Available data:
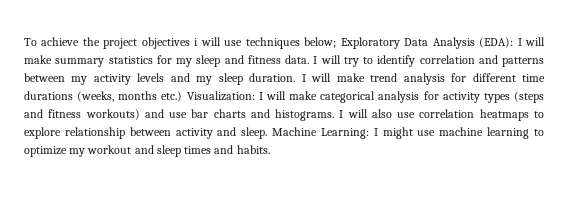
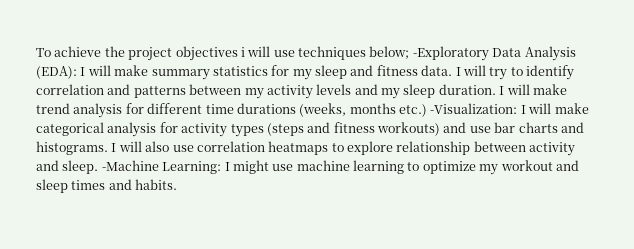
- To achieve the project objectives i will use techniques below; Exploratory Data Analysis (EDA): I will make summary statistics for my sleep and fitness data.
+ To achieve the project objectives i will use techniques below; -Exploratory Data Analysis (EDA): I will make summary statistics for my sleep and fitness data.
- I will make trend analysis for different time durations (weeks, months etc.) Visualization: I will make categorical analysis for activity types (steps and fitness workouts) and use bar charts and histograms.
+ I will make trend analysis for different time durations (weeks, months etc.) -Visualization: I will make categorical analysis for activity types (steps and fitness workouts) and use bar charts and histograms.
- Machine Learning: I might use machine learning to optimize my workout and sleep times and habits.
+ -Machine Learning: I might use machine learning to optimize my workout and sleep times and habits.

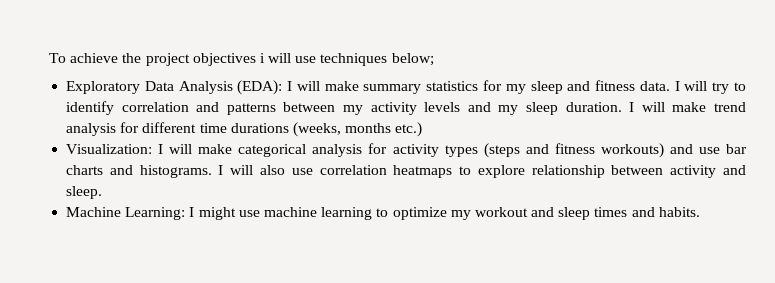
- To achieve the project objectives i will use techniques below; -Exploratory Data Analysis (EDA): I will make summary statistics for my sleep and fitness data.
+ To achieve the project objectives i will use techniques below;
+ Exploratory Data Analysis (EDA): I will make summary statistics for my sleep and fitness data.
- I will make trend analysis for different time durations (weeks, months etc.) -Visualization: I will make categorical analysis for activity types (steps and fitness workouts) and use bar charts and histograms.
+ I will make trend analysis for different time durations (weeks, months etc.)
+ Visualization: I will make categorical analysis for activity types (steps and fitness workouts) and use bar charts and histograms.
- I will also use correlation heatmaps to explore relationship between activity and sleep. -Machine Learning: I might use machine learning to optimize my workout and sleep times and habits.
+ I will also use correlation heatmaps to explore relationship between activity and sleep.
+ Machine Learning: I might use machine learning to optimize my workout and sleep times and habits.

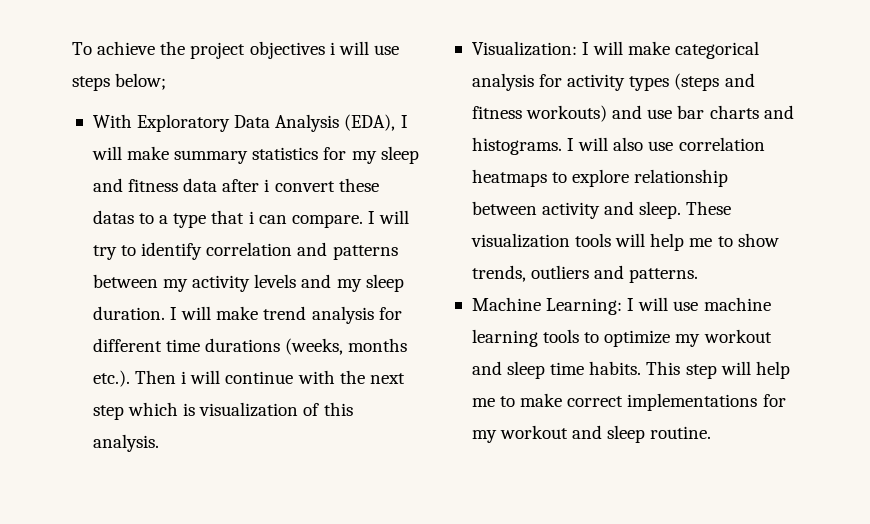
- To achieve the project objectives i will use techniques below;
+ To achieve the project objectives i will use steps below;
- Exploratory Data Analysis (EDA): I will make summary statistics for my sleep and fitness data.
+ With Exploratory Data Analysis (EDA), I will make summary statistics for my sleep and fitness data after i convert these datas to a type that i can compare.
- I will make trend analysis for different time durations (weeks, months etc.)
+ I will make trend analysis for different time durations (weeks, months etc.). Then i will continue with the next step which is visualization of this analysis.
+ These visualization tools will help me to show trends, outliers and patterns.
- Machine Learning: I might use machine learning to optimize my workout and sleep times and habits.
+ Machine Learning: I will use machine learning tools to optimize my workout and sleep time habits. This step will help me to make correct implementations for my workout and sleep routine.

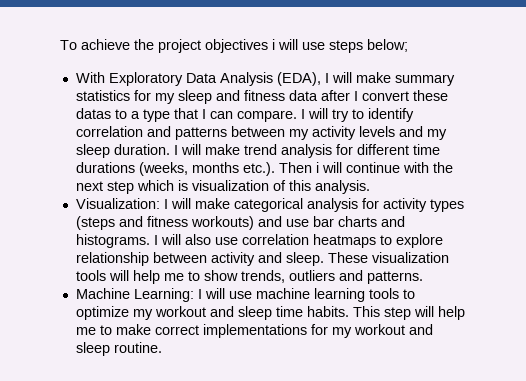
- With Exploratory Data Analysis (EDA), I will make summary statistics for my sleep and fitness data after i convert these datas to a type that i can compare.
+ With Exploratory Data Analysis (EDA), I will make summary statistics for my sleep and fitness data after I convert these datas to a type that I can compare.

* * *

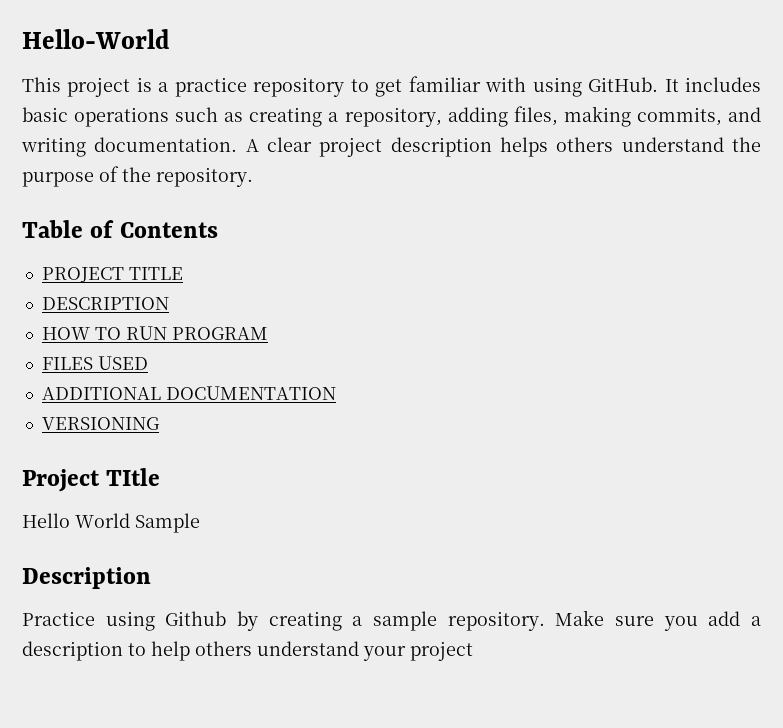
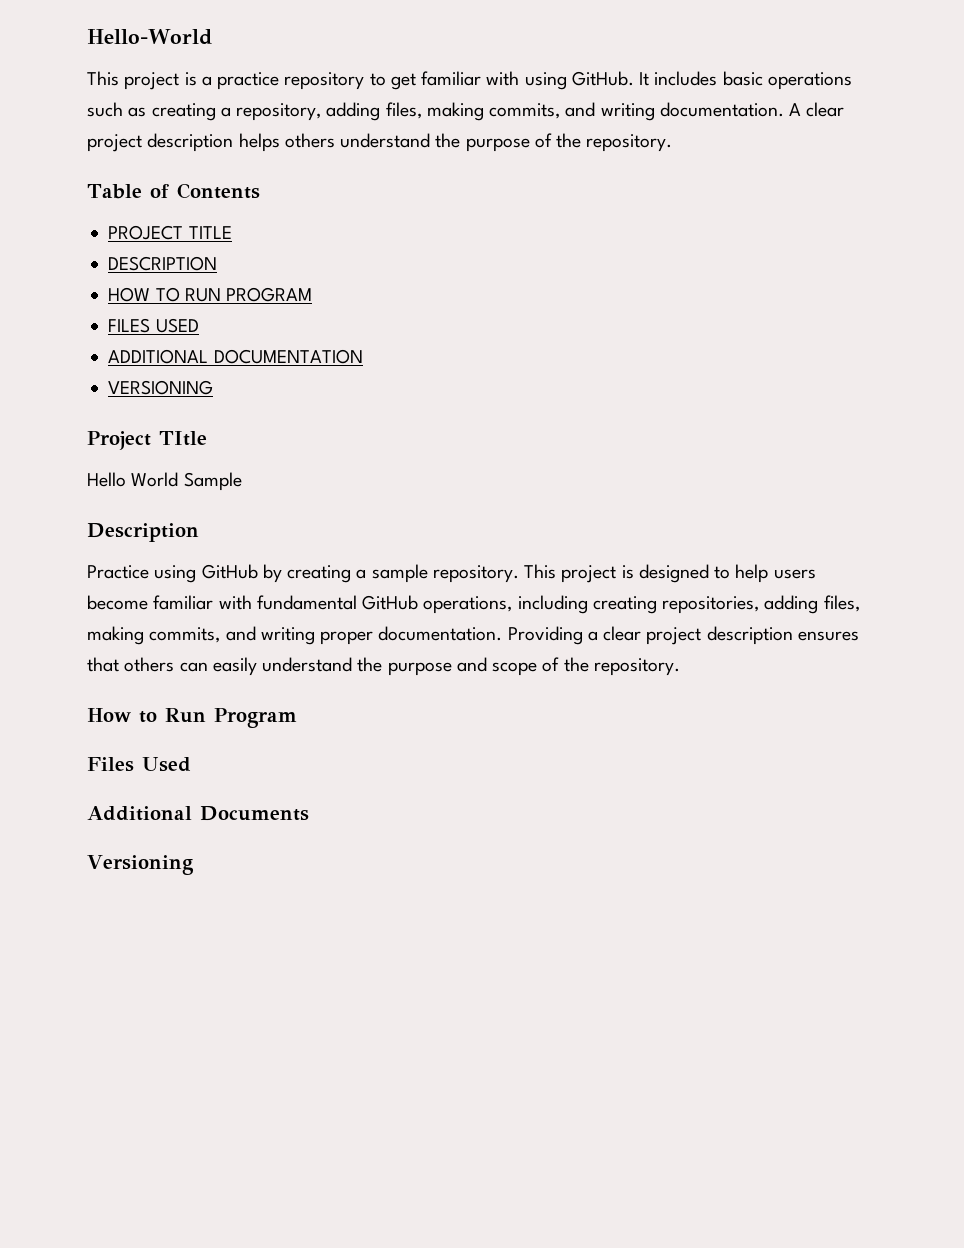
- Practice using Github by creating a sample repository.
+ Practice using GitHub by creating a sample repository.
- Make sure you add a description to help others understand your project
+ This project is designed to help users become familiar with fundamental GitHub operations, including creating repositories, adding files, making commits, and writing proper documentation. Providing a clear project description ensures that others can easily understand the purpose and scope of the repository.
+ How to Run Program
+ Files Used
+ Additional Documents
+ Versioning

---

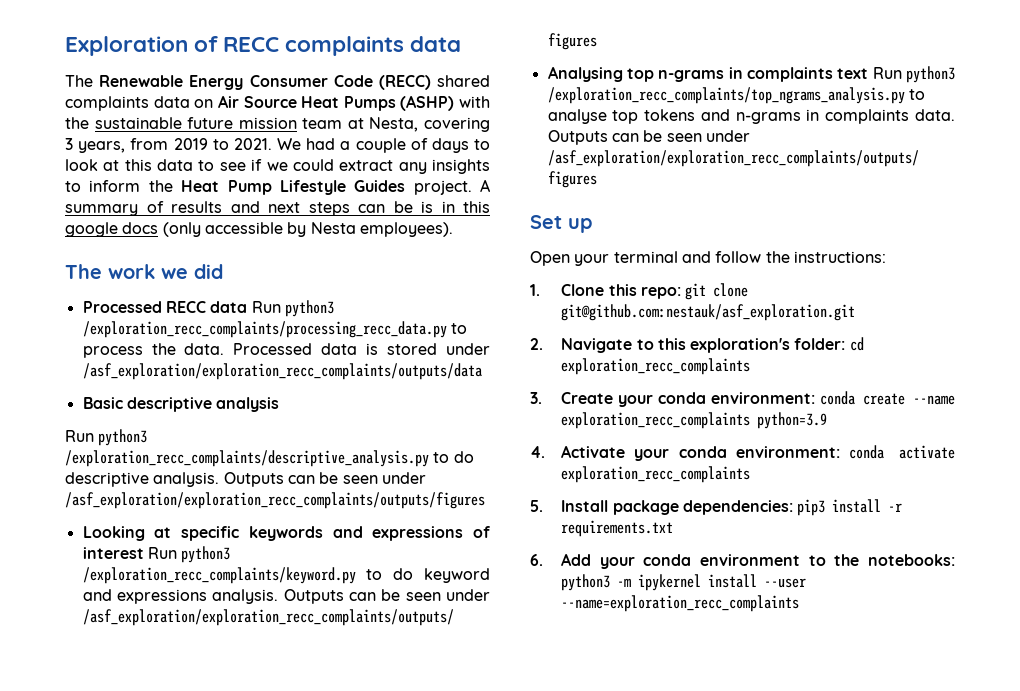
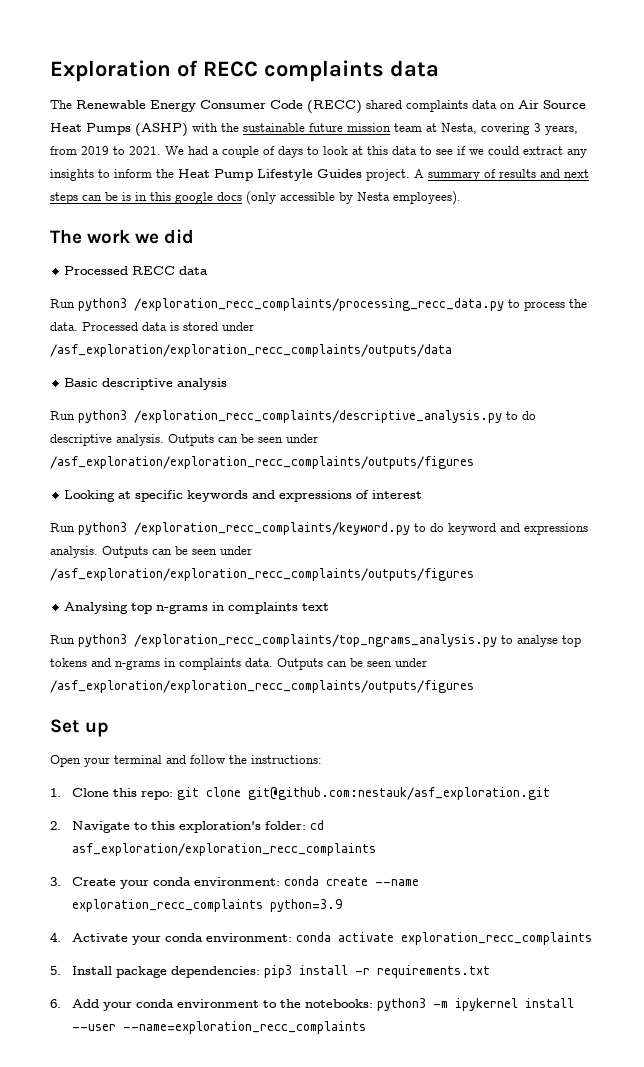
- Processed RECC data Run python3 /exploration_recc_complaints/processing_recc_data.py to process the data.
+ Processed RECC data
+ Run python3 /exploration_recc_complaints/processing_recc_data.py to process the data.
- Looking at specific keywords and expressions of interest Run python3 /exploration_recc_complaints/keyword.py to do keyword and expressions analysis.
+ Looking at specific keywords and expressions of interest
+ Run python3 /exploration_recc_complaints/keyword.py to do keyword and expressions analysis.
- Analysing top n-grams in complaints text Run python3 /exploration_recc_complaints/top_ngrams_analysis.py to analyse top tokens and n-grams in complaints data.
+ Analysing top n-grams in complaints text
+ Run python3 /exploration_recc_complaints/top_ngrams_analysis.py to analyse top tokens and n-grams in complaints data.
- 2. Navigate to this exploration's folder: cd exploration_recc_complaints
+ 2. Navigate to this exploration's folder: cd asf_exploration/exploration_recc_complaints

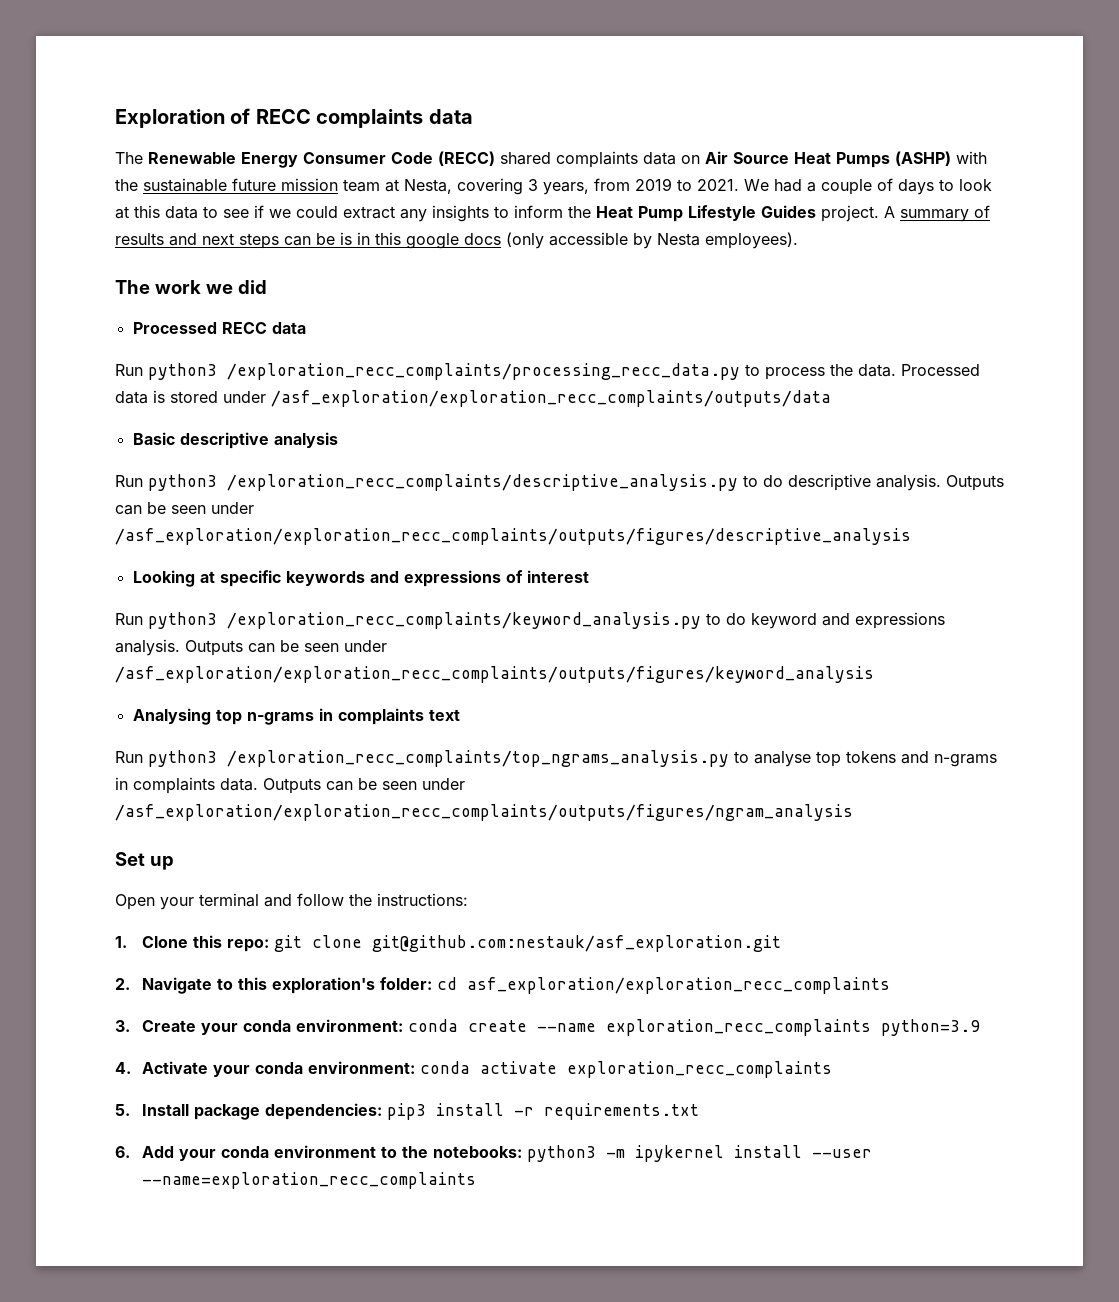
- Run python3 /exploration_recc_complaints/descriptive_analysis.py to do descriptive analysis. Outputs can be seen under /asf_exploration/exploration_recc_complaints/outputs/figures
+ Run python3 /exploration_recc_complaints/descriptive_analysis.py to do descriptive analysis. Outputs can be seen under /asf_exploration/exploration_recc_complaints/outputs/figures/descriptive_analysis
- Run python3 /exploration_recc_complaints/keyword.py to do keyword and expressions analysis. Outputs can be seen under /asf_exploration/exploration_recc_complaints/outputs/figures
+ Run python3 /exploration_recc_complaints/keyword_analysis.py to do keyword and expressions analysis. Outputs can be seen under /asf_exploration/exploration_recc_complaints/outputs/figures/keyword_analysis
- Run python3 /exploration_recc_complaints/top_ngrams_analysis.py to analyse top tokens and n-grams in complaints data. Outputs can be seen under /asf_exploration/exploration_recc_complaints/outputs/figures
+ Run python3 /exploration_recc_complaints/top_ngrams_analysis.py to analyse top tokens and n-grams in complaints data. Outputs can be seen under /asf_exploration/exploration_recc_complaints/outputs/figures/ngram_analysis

Exercise:
Using the listing above, locate the lines that hold "between" and copy each one.

Task result:
- I will also use correlation heatmaps to explore relationship between activity and sleep. -Machine Learning: I might use machine learning to optimize my workout and sleep times and habits.
+ I will also use correlation heatmaps to explore relationship between activity and sleep.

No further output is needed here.